Непонятно только то, почему его голос вообще потребовался, – задумался молодой Путник. – Очевидно, что даже с его решением «за» голосов «против» будет большинство. Если только у них не иной подсчёт баллов. Или у старика тупо веса больше?
– Голосую «за».
– Что? – во вспыхнувшем тут же пожаре споров отчётливо прозвучал только вопрос Тита Остари: искренне растерявшийся, бывший священник во все глаза смотрел на поднявшего наконец взгляд чернокнижника как баран на новые ворота и даже не сразу нашёл подходящие слова. – Но… Постойте, магистр, не понимаю… Как… Почему?
Какое-то время они молча смотрели друг на друга, обмениваясь невербальными сигналами, понятными только им двоим, пока остальные, неравномерно разбившись на несколько групп, шептались и старались разобраться в противоречивых соображениях.
– Не понимаю: ведь он сам описал наши действия с расчётом на то, чтобы обезопасить «Пакт» и не иметь с Хошо ничего общего…
– Я в замешательстве…
– Поддерживаю Тита, рисковать гильдией глупо…
– У нас два голоса против шести, по правилам Устава…
– Предлагаю выслушать господина магистра, – только что вместе с остальными решивший скормить кривоногого Хошо королевской службе безопасности, суетливо засомневался в своей позиции Бастик и громко призвал членов совета к вниманию. – Не исключено, что мы не учли каких-то фактов, имеющих для гильдии массу значения.
– Вы правда хотите сунуть голову в костёр, магистр? – Ракхани повернувшимся ходом дискуссии был явно не удовлетворён. – И ради кого? У Хошо даже с натяжкой нет того влияния на местный рынок, ради которого можно было бы отстаивать его интересы.
– Давайте дадим господину магистру возможность сказать, – настойчиво повторил Шантри и в не свойственной ему манере глянул на двухметрового «льва» откровенно жестковато.
Максим впечатлился. Даже уважением к нему проникся.

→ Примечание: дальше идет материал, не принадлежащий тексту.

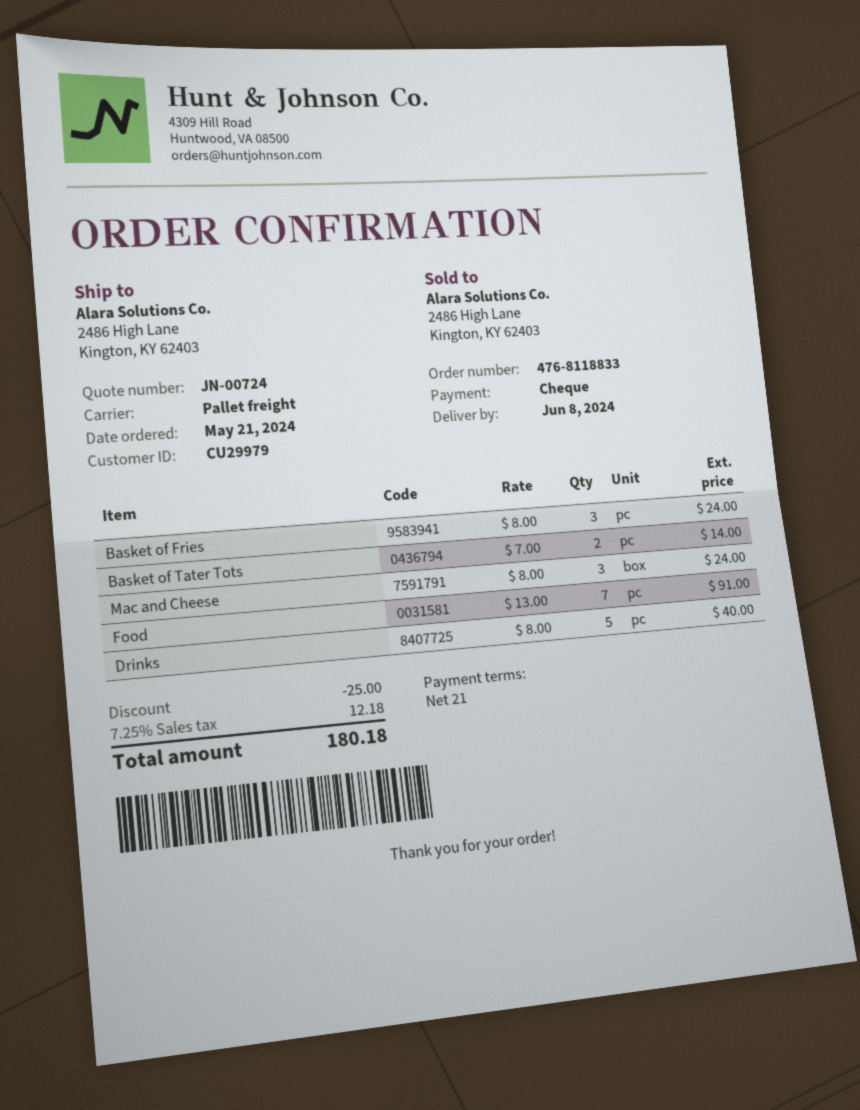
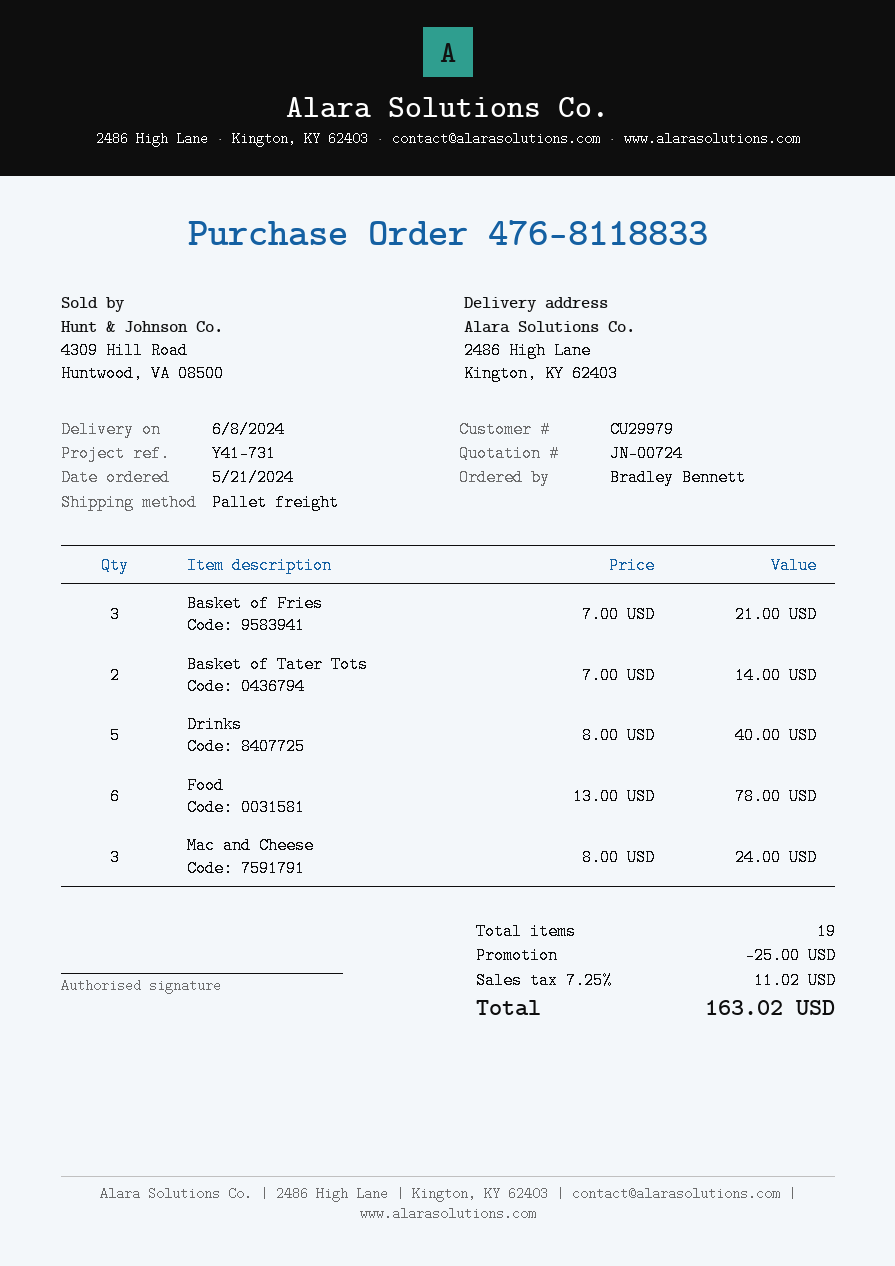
Basket of Fries: 3 x 8.00 = 24.00 -> 3 x 7.00 = 21.00
Food: 7 x 13.00 = 91.00 -> 6 x 13.00 = 78.00
tax: 7.25% = 12.18 -> 7.25% = 11.02
total: 180.18 -> 163.02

– Ты давно меня знаешь, Ракхани, – ровно, спокойно и мягко проговорил Захария, – И знаешь, что в первую очередь я защищаю интересы гильдии, а уже только потом – частные интересы её членов. И давайте не будем забывать, что Атталь-Ромари фактически членом гильдии не является.
– Тогда какая муха тебя…
– Однако факт его сотрудничества только с нами широко известен, – не дал договорить колдун, избавив кхара тем самым от необходимости отвечать впоследствии за грубое высказывание, – Равно как известен и уникальный для Цельды пункт нашего Устава «о защите членов гильдии, её сотрудников и партнёров, попавших в затруднительное положение по вине третьих лиц».
– Мы смогли значительно расширить сферу своего влияния в королевстве именно благодаря этому пункту, – так, словно это была лично его заслуга, пояснил Шантри Максу на ухо. – Ваш Мастер изволил предложить.
– Довольно долгое время «Пакт» наращивал мощь благодаря обещанию обеспечить защиту – в том числе от мошенников. Пока другие гильдии закупали новые караваны и дрались за охраняемые тракты, мы инвестировали в юристов и адвокатов, не так ли? Торговые отношения с большей частью наших давних партнёров, выросших к сегодняшнему дню в китов, были созданы во многом на основе наших гарантий, поскольку на тот момент, как вы помните, ничего другого, выгодно оттенявшего нас на фоне конкурентов, мы предоставить не могли.
Пока колдун говорил, члены совета начинали потихоньку осознавать, к чему клонится ностальгический монолог.
– Хошо – не первый, с кем мы сотрудничаем и у кого возникли проблемы с законом. Но отказав ему в помощи, мы создадим прецедент, и на месте наших партнёров я бы задался очевидным вопросом: а когда «Пакт» в следующий раз откажется защищать своих? И кто будет этим следующим? Доверие будет подорвано – в лучшем случае, с нами начнут разговаривать сквозь зубы. В худшем, мы не только не сможем найти новые контракты, но и потеряем старые. Да, мелкие игроки продолжат стягиваться – малышам всегда нужен кто-то покрупнее, – но по сравнению с тем, что мы имеем сейчас, это объедки.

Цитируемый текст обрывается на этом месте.